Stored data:
==========

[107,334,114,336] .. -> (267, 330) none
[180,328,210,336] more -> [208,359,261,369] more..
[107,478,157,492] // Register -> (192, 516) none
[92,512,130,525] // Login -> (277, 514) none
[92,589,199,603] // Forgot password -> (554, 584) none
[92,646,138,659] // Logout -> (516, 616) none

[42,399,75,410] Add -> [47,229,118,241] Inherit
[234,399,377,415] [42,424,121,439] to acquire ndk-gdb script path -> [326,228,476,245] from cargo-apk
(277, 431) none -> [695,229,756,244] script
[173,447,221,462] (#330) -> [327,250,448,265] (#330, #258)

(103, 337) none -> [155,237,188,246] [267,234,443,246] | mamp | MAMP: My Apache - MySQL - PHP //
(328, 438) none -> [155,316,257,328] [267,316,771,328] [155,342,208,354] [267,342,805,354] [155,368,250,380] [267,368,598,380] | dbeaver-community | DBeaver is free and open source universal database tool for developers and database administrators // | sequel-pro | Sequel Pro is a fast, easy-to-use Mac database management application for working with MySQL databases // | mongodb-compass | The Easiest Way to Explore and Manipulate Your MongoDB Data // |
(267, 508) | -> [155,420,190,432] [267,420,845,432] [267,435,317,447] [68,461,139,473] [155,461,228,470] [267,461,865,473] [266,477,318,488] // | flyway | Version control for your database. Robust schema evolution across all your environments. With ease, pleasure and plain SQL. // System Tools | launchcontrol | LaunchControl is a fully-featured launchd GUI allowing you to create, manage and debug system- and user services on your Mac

==========

- _WHAT THE TASK REQUIRES_
Your task is to retype the entries verbatim, starting with the line that holds "[180,328,210,336] more ->" and stopping after the line that holds "(328, 438) none".

- _OUTPUT OF THE TASK_
[180,328,210,336] more -> [208,359,261,369] more..
[107,478,157,492] // Register -> (192, 516) none
[92,512,130,525] // Login -> (277, 514) none
[92,589,199,603] // Forgot password -> (554, 584) none
[92,646,138,659] // Logout -> (516, 616) none

[42,399,75,410] Add -> [47,229,118,241] Inherit
[234,399,377,415] [42,424,121,439] to acquire ndk-gdb script path -> [326,228,476,245] from cargo-apk
(277, 431) none -> [695,229,756,244] script
[173,447,221,462] (#330) -> [327,250,448,265] (#330, #258)

(103, 337) none -> [155,237,188,246] [267,234,443,246] | mamp | MAMP: My Apache - MySQL - PHP //
(328, 438) none -> [155,316,257,328] [267,316,771,328] [155,342,208,354] [267,342,805,354] [155,368,250,380] [267,368,598,380] | dbeaver-community | DBeaver is free and open source universal database tool for developers and database administrators // | sequel-pro | Sequel Pro is a fast, easy-to-use Mac database management application for working with MySQL databases // | mongodb-compass | The Easiest Way to Explore and Manipulate Your MongoDB Data // |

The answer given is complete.